Fintech’s valuation plummeted and current dilemma


Fintech industry has grown astonishingly

The U.S. Consumer Financial Protection Bureau (CFPB) stated on November 7, 2023) that the digital payment and e-wallet services of technology giants have now developed to be comparable to the traditional banking industry in terms of business scale and scope. Comparable to each other. Representatives of these companies include Alphabet, Apple, PayPal and Block. They provide powerful payment platforms such as GooglePay, ApplePay, PayPal and CashApp respectively. The standard is companies that process more than 5 million transactions per year, and there are about 17 companies of this size that handle more than $13 billion in payments annually.

Fintech and payments are too tempting

Buffett himself also invests in financial technology. He once made a very vernacular comment on the financial technology industry: everyone wants to control the payment field. Payment is the core of financial technology, which shows how attractive this financial technology field is.

Note: Buffett has long held shares of Visa (US stock code: V) and Mastercard(US stock code: MA), and has also invested in Brazilian financial technology listed companies StoneCo (ticker: STNE) and Nu (ticker: NU) , and India’s PayTm are three recently listed financial technology unicorns.

Fintech is severely affected

Fintech is no longer a super new blue ocean in the technology and financial circles ten years ago. It is not an exaggeration to describe it as a red ocean; this is also reflected in various well-known fintech players, such as PayPal (ticker: PYPL) and Block (ticker: SQ), represented by the market valuation of listed or unlisted financial technology companies, payment companies, and online loans, these three typical financial technologies, all companies have no Fortunately, the valuation has fallen from its peak valuation three years ago to its current level.

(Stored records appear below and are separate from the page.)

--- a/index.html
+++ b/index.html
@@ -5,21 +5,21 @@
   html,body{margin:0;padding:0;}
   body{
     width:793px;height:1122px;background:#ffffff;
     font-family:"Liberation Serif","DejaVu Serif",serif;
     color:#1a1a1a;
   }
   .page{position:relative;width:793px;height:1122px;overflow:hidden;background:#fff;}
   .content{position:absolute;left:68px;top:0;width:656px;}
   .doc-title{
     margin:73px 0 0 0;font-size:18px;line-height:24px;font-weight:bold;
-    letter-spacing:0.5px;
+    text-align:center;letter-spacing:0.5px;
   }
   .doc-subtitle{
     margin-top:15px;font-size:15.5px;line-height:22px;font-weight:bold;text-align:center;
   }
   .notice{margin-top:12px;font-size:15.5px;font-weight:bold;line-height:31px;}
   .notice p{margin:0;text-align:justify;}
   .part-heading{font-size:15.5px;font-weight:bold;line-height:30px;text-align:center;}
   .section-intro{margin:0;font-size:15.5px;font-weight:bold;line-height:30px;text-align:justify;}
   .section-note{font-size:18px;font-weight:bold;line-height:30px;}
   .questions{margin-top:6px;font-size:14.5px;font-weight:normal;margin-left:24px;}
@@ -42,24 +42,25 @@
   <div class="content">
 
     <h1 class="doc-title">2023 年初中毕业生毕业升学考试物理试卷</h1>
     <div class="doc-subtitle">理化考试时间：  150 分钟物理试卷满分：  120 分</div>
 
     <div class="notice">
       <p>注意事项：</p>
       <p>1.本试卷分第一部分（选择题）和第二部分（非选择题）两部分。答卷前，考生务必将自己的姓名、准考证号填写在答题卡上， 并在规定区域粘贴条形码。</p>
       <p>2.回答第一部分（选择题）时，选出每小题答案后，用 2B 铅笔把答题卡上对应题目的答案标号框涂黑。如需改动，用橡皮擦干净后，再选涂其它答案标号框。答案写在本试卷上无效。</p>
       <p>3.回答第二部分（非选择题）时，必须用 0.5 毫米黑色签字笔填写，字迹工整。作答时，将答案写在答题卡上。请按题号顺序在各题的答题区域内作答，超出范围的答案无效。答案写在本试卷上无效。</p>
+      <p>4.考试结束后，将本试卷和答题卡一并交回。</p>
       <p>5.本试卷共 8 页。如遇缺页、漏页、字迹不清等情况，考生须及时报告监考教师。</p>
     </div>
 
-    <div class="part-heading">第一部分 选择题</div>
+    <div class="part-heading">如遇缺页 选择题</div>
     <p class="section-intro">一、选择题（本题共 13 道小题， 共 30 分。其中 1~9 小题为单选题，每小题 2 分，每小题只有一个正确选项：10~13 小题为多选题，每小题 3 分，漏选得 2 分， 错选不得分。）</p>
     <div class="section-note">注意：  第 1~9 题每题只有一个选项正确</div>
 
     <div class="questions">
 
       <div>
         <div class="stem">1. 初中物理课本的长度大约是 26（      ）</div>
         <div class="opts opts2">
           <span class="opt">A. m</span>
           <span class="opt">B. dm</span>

The market valuation level of listed financial technology companies not only has no advantage, but is even lower than that of most technology sub-industries. In the technology industry, the current valuation of financial technology is considered to be a very low group.

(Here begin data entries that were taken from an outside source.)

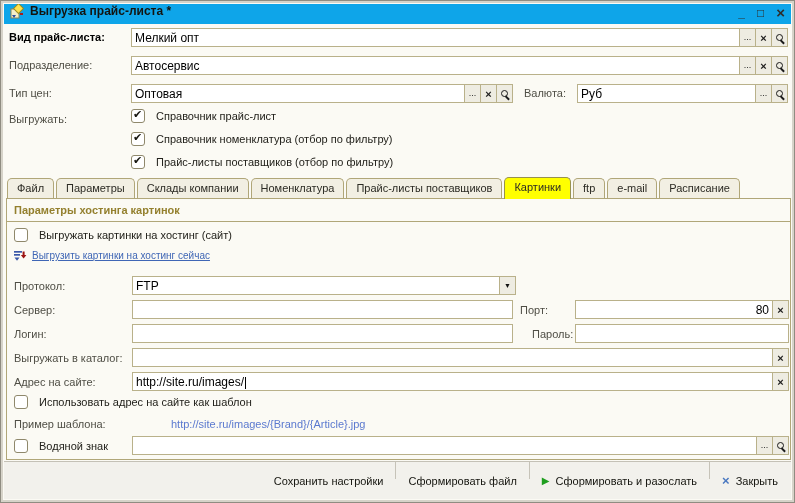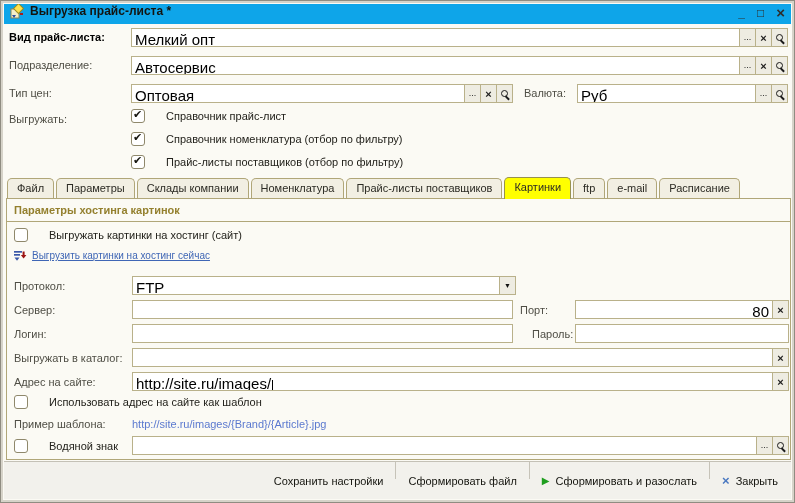--- a/index.html
+++ b/index.html
@@ -12,48 +12,48 @@
   .title{font-size:12px;font-weight:700;color:#14140f;white-space:nowrap;}
   .wbtns{margin-left:auto;display:flex;gap:12px;align-items:center;}
   .wbtn{font-size:12px;font-weight:700;color:#2e2e2c;line-height:18px;cursor:default;}
   .wbtn.close{font-size:15px;}
   
   .lbl{position:absolute;font-size:11px;color:#4f4e45;white-space:nowrap;}
   .lbl.bold{font-weight:700;color:#000;}
   
   .field{position:absolute;display:flex;height:19px;box-sizing:border-box;}
   .txt{flex:1;min-width:0;background:#fff;border:1px solid #b9b18a;box-sizing:border-box;
-    font-size:15px;color:#000;padding:2px 3px 0;overflow:hidden;white-space:nowrap;}
+    font-size:12px;color:#000;padding:2px 3px 0;overflow:hidden;white-space:nowrap;}
   .txt.right{text-align:right;}
   .sbtn{width:16px;background:#eeece2;border:1px solid #b9b18a;border-left:none;box-sizing:border-box;
     display:flex;align-items:center;justify-content:center;font-size:10px;color:#1c1c1c;cursor:default;}
   .sbtn.dots{font-size:9px;align-items:flex-end;padding-bottom:4px;}
   .sbtn.bx{font-weight:700;font-size:11px;}
   .dd{font-size:7px;color:#111;}
   .lupa{width:5px;height:5px;border:1.5px solid #1a1a1a;border-radius:50%;display:inline-block;position:relative;}
   .lupa::after{content:"";position:absolute;width:5px;height:1.5px;background:#1a1a1a;
     transform:rotate(45deg);left:3px;top:6px;}
   .caret{display:inline-block;width:1px;height:12px;background:#000;vertical-align:text-bottom;margin-left:1px;}
   
-  .cbrow{position:absolute;display:flex;align-items:center;gap:21px;font-size:11px;color:#23221c;white-space:nowrap;}
+  .cbrow{position:absolute;display:flex;align-items:center;gap:11px;font-size:11px;color:#23221c;white-space:nowrap;}
   .cb{width:12px;height:12px;background:#fff;border:1px solid #8f886b;border-radius:3px;
     display:inline-block;position:relative;flex:0 0 auto;}
   .cb[data-checked="true"]::after{content:"✔";position:absolute;left:1px;top:-2px;font-size:11px;color:#15150f;}
   
   .tabs{position:absolute;left:6px;top:176px;height:21px;display:flex;align-items:flex-end;gap:2px;z-index:3;}
   .tab{height:20px;box-sizing:border-box;padding:3px 9px 0;background:#f2efe3;border:1px solid #b0a678;
     border-bottom:none;border-radius:5px 5px 0 0;font-size:11px;color:#2c2b24;white-space:nowrap;cursor:default;}
   .tab[data-active="true"]{background:#ffff00;height:22px;margin-bottom:-1px;border-color:#97914f;}
   
   .panel{position:absolute;left:5px;top:197px;width:785px;height:262px;border:1px solid #b0a678;box-sizing:border-box;}
   .pheader{position:absolute;left:7px;top:5px;font-size:11px;font-weight:700;color:#94802e;}
   .phr{position:absolute;left:0;right:0;top:22px;border-top:1px solid #b0a678;}
   .linkrow{position:absolute;left:6px;top:49px;display:flex;align-items:center;gap:4px;}
   .link{font-size:10px;color:#3f66b5;text-decoration:underline;cursor:pointer;}
-  .tmplval{position:absolute;font-size:11px;color:#5b79cf;white-space:nowrap;}
+  .tmplval{position:absolute;font-size:11px;color:#5b79cf;white-space:nowrap;margin-left:39px;}
   
   .footer{position:absolute;left:3px;right:3px;bottom:3px;height:38px;background:#f2f1ec;border-top:1px solid #c4c1b6;
     display:flex;justify-content:flex-end;padding-right:4px;box-sizing:border-box;}
   .fbtn{display:flex;align-items:center;gap:6px;padding:3px 9px;font-size:11px;color:#15150f;cursor:default;white-space:nowrap;}
   .vsep{width:1px;height:17px;background:#c6c3b8;margin:0 3px;}
   .runico{color:#1f9e1f;font-size:10px;}
   .xico{color:#4a78c0;font-weight:700;font-size:13px;}
   .appicon{flex:0 0 auto;}
   .upico{flex:0 0 auto;}
 </style>

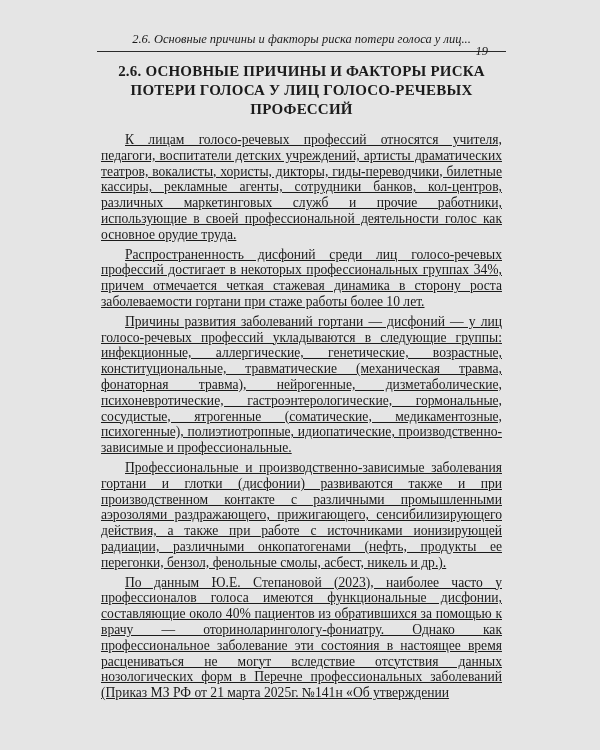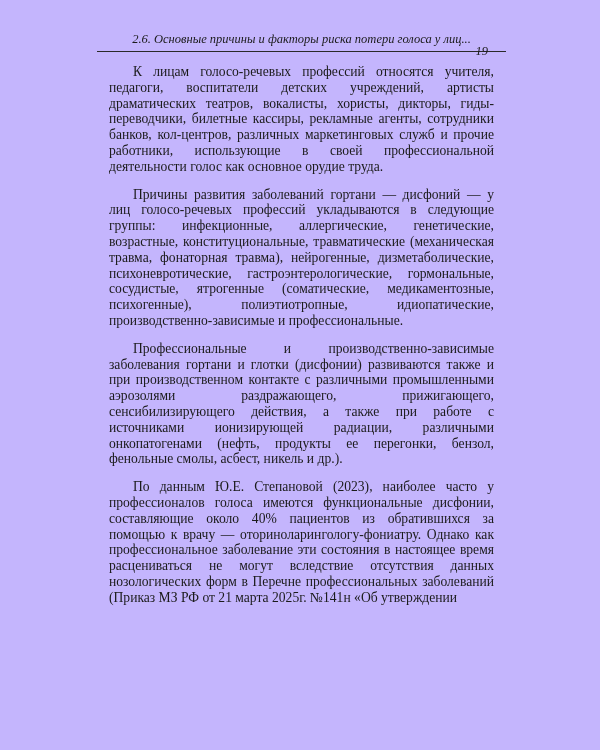--- a/index.html
+++ b/index.html
@@ -4,21 +4,21 @@
 <style>
   html, body {
     margin: 0;
     padding: 0;
     background: #ffffff;
   }
   .page {
     position: relative;
     width: 600px;
     height: 750px;
-    background: #c4b5fd;
+    background: #e5e5e5;
     color: #1b1b1b;
     font-family: "Liberation Serif", "DejaVu Serif", serif;
     overflow: hidden;
     box-sizing: border-box;
   }
   .content {
     position: absolute;
     left: 97px;
     top: 32px;
     width: 409px;
@@ -48,44 +48,47 @@
   h1.section-heading {
     margin: 0 0 13px 0;
     padding: 0 14px;
     text-align: center;
     font-size: 15px;
     line-height: 19px;
     font-weight: bold;
     letter-spacing: 0.2px;
   }
   .body-text p {
-    margin: 12px;
+    margin: 4px;
     text-align: justify;
     text-indent: 24px;
     font-size: 13.6px;
     line-height: 15.8px;
     hyphens: auto;
+    text-decoration: underline;
     -webkit-hyphens: auto;
   }
 </style>
 </head>
 <body>
 
 <div class="page">
   <div class="content">
 
     <div class="running-header">
       <span>2.6. Основные причины и факторы риска потери голоса у лиц...</span>
       <span class="page-num">19</span>
     </div>
 
     <hr class="rule">
 
+    <h1 class="section-heading">2.6. ОСНОВНЫЕ ПРИЧИНЫ И ФАКТОРЫ РИСКА ПОТЕРИ ГОЛОСА У ЛИЦ ГОЛОСО-РЕЧЕВЫХ ПРОФЕССИЙ</h1>
 
     <div class="body-text">
       <p>К лицам голосо-речевых профессий относятся учителя, педагоги, воспитатели детских учреждений, артисты драматических театров, вокалисты, хористы, дикторы, гиды-переводчики, билетные кассиры, рекламные агенты, сотрудники банков, кол-центров, различных маркетинговых служб и прочие работники, использующие в своей профессиональной деятельности голос как основное орудие труда.</p>
+      <p>Распространенность дисфоний среди лиц голосо-речевых профессий достигает в некоторых профессиональных группах 34%, причем отмечается четкая стажевая динамика в сторону роста заболеваемости гортани при стаже работы более 10 лет.</p>
       <p>Причины развития заболеваний гортани — дисфоний — у лиц голосо-речевых профессий укладываются в следующие группы: инфекционные, аллергические, генетические, возрастные, конституциональные, травматические (механическая травма, фонаторная травма), нейрогенные, дизметаболические, психоневротические, гастроэнтерологические, гормональные, сосудистые, ятрогенные (соматические, медикаментозные, психогенные), полиэтиотропные, идиопатические, производственно-зависимые и профессиональные.</p>
       <p>Профессиональные и производственно-зависимые заболевания гортани и глотки (дисфонии) развиваются также и при производственном контакте с различными промышленными аэрозолями раздражающего, прижигающего, сенсибилизирующего действия, а также при работе с источниками ионизирующей радиации, различными онкопатогенами (нефть, продукты ее перегонки, бензол, фенольные смолы, асбест, никель и др.).</p>
       <p>По данным Ю.Е. Степановой (2023), наиболее часто у профессионалов голоса имеются функциональные дисфонии, составляющие около 40% пациентов из обратившихся за помощью к врачу — оториноларингологу-фониатру. Однако как профессиональное заболевание эти состояния в настоящее время расцениваться не могут вследствие отсутствия данных нозологических форм в Перечне профессиональных заболеваний (Приказ МЗ РФ от 21 марта 2025г. №141н «Об утверждении</p>
     </div>
 
   </div>
 </div>
 
 </body></html>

Unlisted financial technology companies are even worse. Many valuations are only 1/4 or even less than 1/10 of their peak. Many are unlisted. The famous financial technology unicorns three years ago not only started to conduct multiple rounds of After layoffs, many of those who couldn’t hold on would declare the company bankrupt – because none of these companies had positive cash flow, and without new investors willing to inject capital, they could only declare the closure of business.

Among them, the unlisted payment industry unicorn Stripe, which was once the world’s top three largest valuation company, fell by 47%, and the enjoy now and pay later company Klarna, which fell by 85%, can be regarded as unlisted financial technology companies. Two major representatives of industry value impairment.

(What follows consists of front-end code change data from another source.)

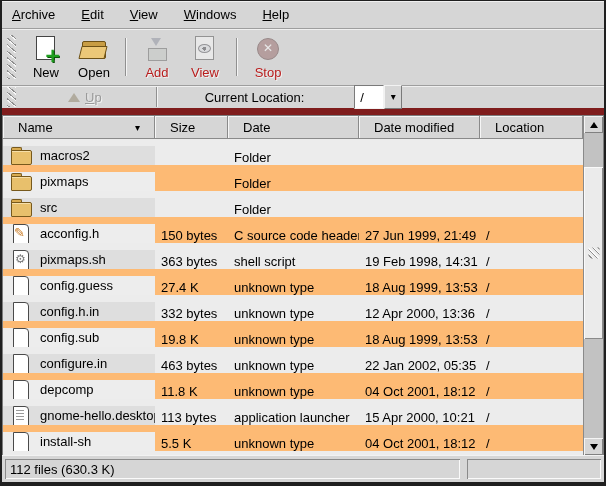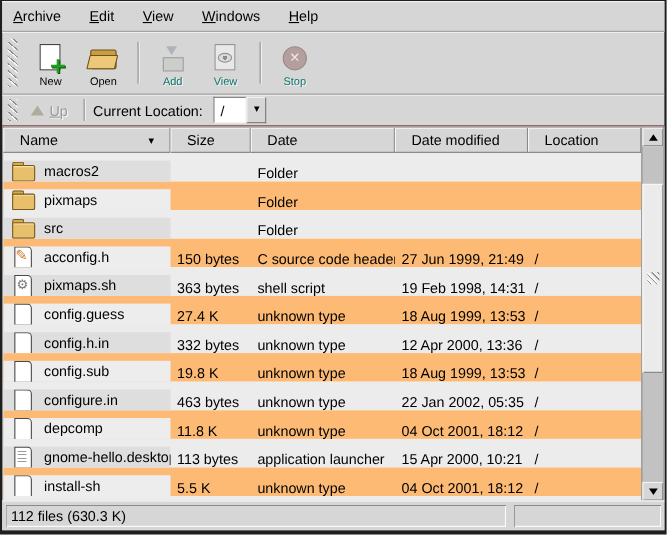--- a/index.html
+++ b/index.html
@@ -32,22 +32,22 @@
   .handle {
     width:9px; height:44px; margin:0 6px 0 1px;
     background:repeating-linear-gradient(40deg,#f6f6f6 0 1px,#8f8f8f 1px 2px,#d6d6d6 2px 5px);
   }
   .locbar .handle { height:20px; }
   .tbtn {
     border:none; background:transparent; font:inherit;
     display:flex; flex-direction:column; align-items:center; justify-content:flex-end;
     min-width:48px; height:50px; padding:2px 7px; gap:2px; cursor:default;
   }
-  .tlabel { font-size:10px; color:#000; }
-  .tbtn.disabled .tlabel { color:#0f766e; text-shadow:1px 1px 0 #f2f2f2; }
+  .tlabel { font-size:13px; color:#000; }
+  .tbtn.disabled .tlabel { color:#b91c1c; text-shadow:1px 1px 0 #f2f2f2; }
   .tbtn.disabled .ticon { opacity:.45; filter:grayscale(55%); }
   .vsep { width:1px; height:38px; background:#909090; box-shadow:1px 0 0 #f4f4f4; margin:0 7px; }
 
   .ticon { position:relative; width:30px; height:28px; display:block; }
   
   .icon-new::before { content:""; position:absolute; left:5px; top:1px; width:17px; height:22px;
     background:#fff; border:1px solid #444; }
   .icon-new::after { content:"+"; position:absolute; right:0; bottom:-4px;
     font:bold 20px "DejaVu Sans",sans-serif; color:#1f9e1f; text-shadow:1px 1px 0 #0a520a; }
   
@@ -74,21 +74,21 @@
   
   .icon-stop::before { content:""; position:absolute; left:4px; top:3px; width:20px; height:20px;
     border-radius:50%; background:#bf4f4f; border:1px solid #6e2424; }
   .icon-stop::after { content:"\2715"; position:absolute; left:10px; top:6px;
     font:bold 12px "DejaVu Sans",sans-serif; color:#fff; }
 
   
   .locbar {
     height:29px; flex:0 0 29px;
     display:flex; align-items:center; padding:2px 4px;
-    border-bottom:1px solid #7f1d1d; box-shadow: inset 0 1px 0 #f0f0f0;
+    border-bottom:7px solid #7f1d1d; box-shadow: inset 0 1px 0 #f0f0f0; gap: 40px;
   }
   .upbtn { border:none; background:transparent; font:inherit; display:flex; align-items:center;
     gap:5px; padding:2px 6px; cursor:default; }
   .up-tri { width:0; height:0; border:6px solid transparent; border-bottom:9px solid #a8a090;
     margin-top:-6px; opacity:.8; }
   .up-label { display:inline-block; color:#9a9a9a; text-shadow:1px 1px 0 #f2f2f2; }
   .up-label::first-letter { text-decoration:underline; }
   .locbar .vsep { height:20px; margin:0 8px; }
   .loc-label { margin-right:10px; }
   .combo { display:flex; align-items:stretch; height:24px; }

Pandemic catalyst is no longer

During the COVID-19 pandemic, various places implemented lockdowns, which made it difficult for consumers to use cash and turned to digital payments. However, after the epidemic, investors became increasingly optimistic about the growth prospects of the digital payment industry, and the high valuations of financial technology companies are also facing correction pressure.

In the two to three years before 2021, the stock prices of financial technology companies, like most technology stocks, have repeatedly hit new highs. After most financial technology companies went public, they coincided with the 13-year bull market that was rare in the US stock market. In addition, consumers during the COVID-19 epidemic preferred to use electronic transfers and e-commerce shopping to avoid exposure to infection.

These two points can be said to be the key to financial technology. Catalysts for the stock prices of listed companies in the industry. After 2021, when interest rates rise and the bear market hits, the stock price has been falling. The stock price decline is not only much greater than the U.S. stock market, but also much lower than most technology stocks, with no sign of bottoming out. And this phenomenon affects all financial technology companies, and no one is an exception.

For these financial technology platforms, the sudden change in valuation is also related to the drastic changes in the macro environment in the past few years. Low interest rates and online consumption habits during the COVID-19 epidemic have caused the valuations of this group of financial technology stocks to skyrocket. However, as interest rates rise rapidly and inflation further compresses consumption capacity, the situation of these growth stocks in the capital market has also taken a turn for the worse.

Interest Rates Raised

Rising interest rates will cause market bond interest rates to rise, which will reduce the value of bond assets purchased by financial technology companies during the bull market. This is because bond interest rates are low during the bull market, but the number of bonds held by financial technology companies is very large, which will have an impact on the company’s financial turnover. This is the main reason why Silicon Valley Bank will collapse in early 2023.

Regarding the ins and outs of the collapse of Silicon Valley Bank, please refer to my other post for details: “How did Silicon Valley Bank collapse? What is the impact?“.

Inflation, bear market, economic downturn

Macroeconomic slowdown. Affected by this, consumers allocate more funds to non-discretionary categories. Consumers are increasingly reducing non-essential expenditures such as luxury goods and entertainment, and tend to spend money on necessary expenses such as housing and food. Rather than dispensable consumer goods (such as luxury goods, cars, high-priced electronics), profits also affected the company’s growth.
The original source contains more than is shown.